The reason that Keystone keeps staggering from its grave to haunt the American people is that it promises to make certain firms and individuals very rich, whereas ecosystem services are public wealth. Protecting the public interest is, of course, the government's job, and in the case of Keystone, President Barack Obama has so far discharged that duty, despite the House's chicanery. But when it comes to accounting for ecosystem services in funding decisions, the government is negligent. America's bats, for example, are being decimated by a condition called White Nose Syndrome, a disease that has already killed millions of bats and is threatening some species with extinction. In 2010, Congress gave the Fish and Wildlife Service $1.9 million to study the syndrome — a pathetic, perfunctory gesture at protecting animals that are worth up to $50 billion. Bats need bailouts, too.
Blaming such pitiful disbursement solely on the government isn't fair, though, and I think it's time that the conservation movement took a hard look in the mirror. In the past, environmentalists have subscribed to the John Muir school of rhetoric, emphasizing nature's intrinsic, intangible, and aesthetic values. And to be sure, some victories — e.g., the National Park system — were won on the strength of that value system. But in a society driven by capital gains and empirical economic data, a conservation strategy built on intrinsic value will be forever at a disadvantage. Rhapsodizing about nature's beauty and majesty when your opponent is pointing at billion-dollar profits is like bringing a knife to the proverbial gunfight. Many of the most important ecosystem services fly under the radar: it's easy to inspire public support for iconic habitat in the Tetons or Yosemite, but a lot harder to get people excited about nocturnal, palm-sized mammals that eat a lot bugs.
For those reasons, then, we require a more utilitarian conservation movement, one that is armed with spreadsheets and an economic vocabulary. We need to talk less about majestic redwoods and more about carbon-sequestering redwoods; we need to praise the filtration talents of freshwater mussels as ardently as we extol the cuteness of polar bears. And, indeed, plenty of organizations are moving in that direction, devising creative financing mechanisms to pay for conservation: for instance, a new policy tool called Reducing Emissions through Preventing Deforestation and Degradation (REDD) attempts to assign forests value for taking up carbon.
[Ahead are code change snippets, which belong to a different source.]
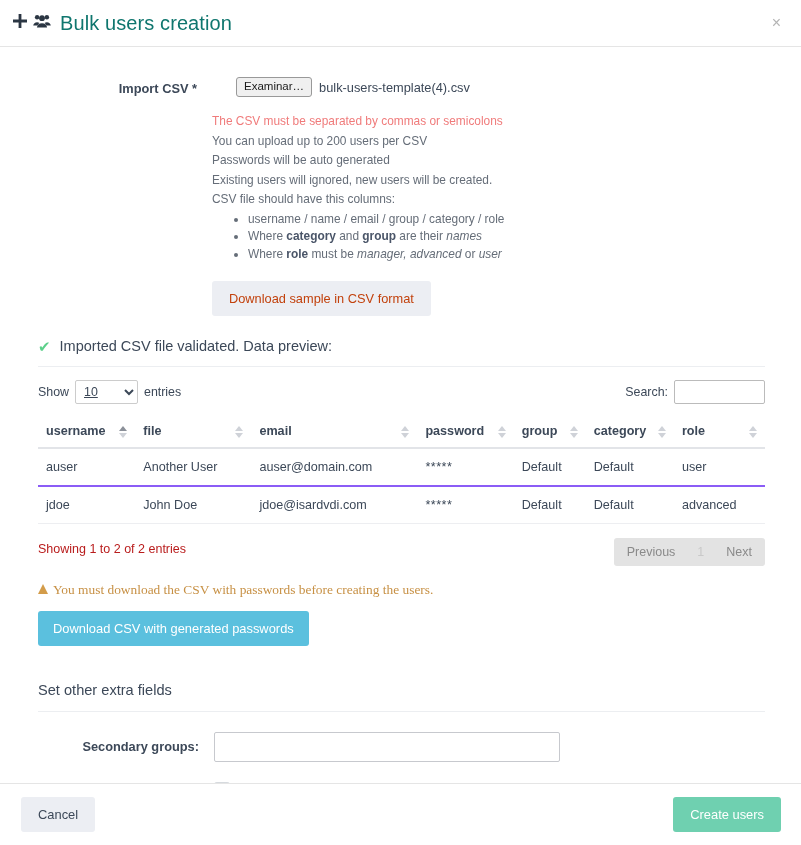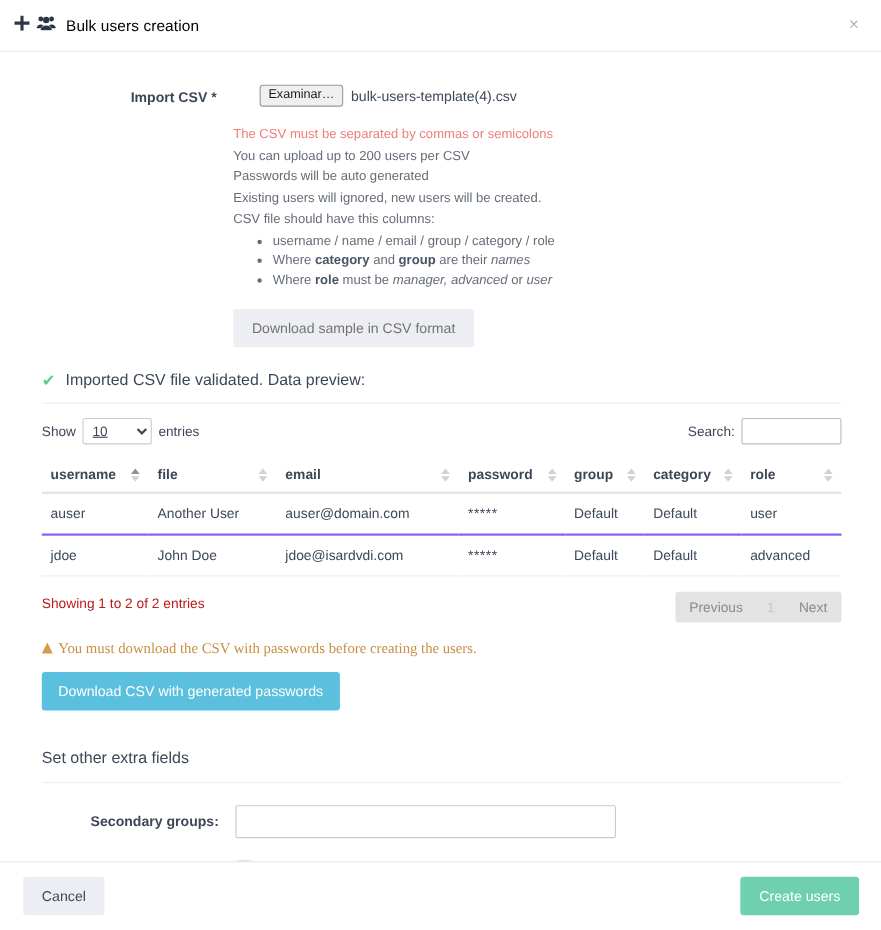--- a/index.html
+++ b/index.html
@@ -39,9 +39,9 @@
   .icon-plus { display:block; }
   .icon-users { display:block; }
   .modal-title {
-    font-size: 14px;
+    font-size: 20px;
     font-weight: 400;
-    color: #000000;
+    color: #0f766e;
     line-height: 1;
     letter-spacing: 0.1px;
     text-align: center;

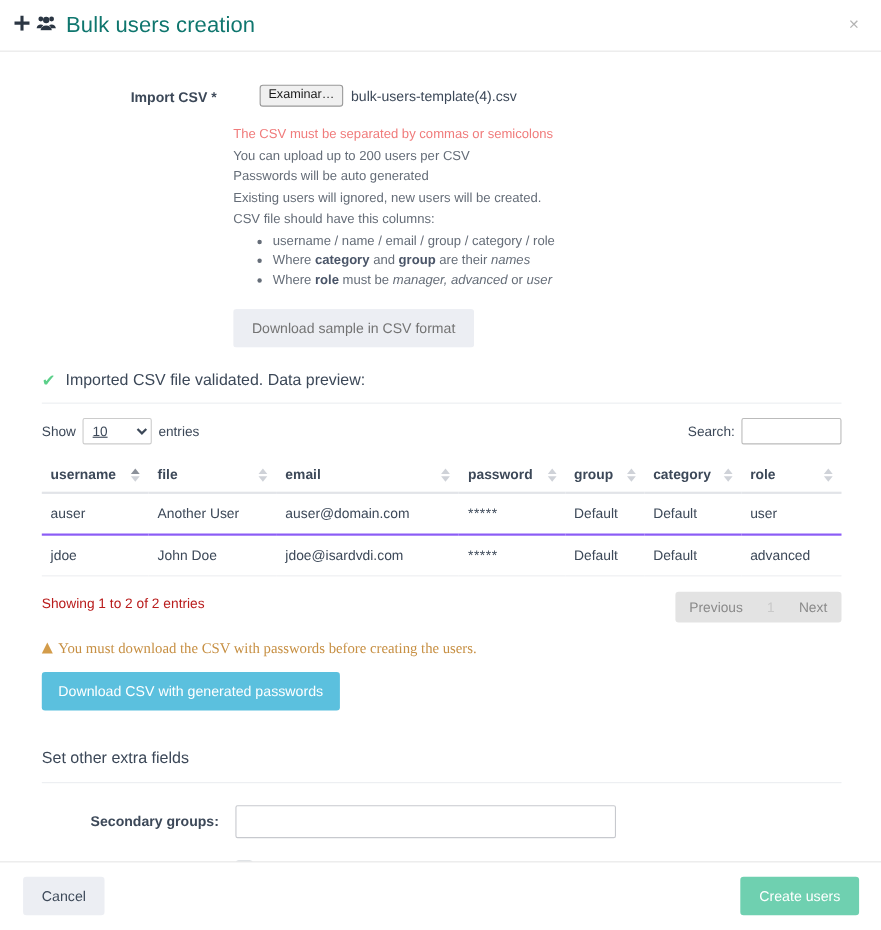--- a/index.html
+++ b/index.html
@@ -125,7 +125,7 @@
     background: #eceef3;
     border: 1px solid transparent;
     border-radius: 3px;
-    color: #737373;
+    color: #c2410c;
     font-size: 12.8px;
     padding: 9px 16px;
     cursor: pointer;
Groups such as the Natural Capital Project are exploring ways to measure ecosystem services and account for them in policy decisions, and China is already using the Project's services to achieve its conservation zoning goals.
I'm confident that as measurement techniques come of age, environmentalists will incorporate valuation into their discourse. Right now, however, an emphasis on nature's economic value has not fully permeated the conservation movement; and the public at large certainly does not comprehend just how valuable ecosystems are. We grasp that nature is worth saving because it is beautiful, but we fail to understand that it is worth saving because it is valuable — that we are not only spiritually impoverished by its destruction but literally bankrupted.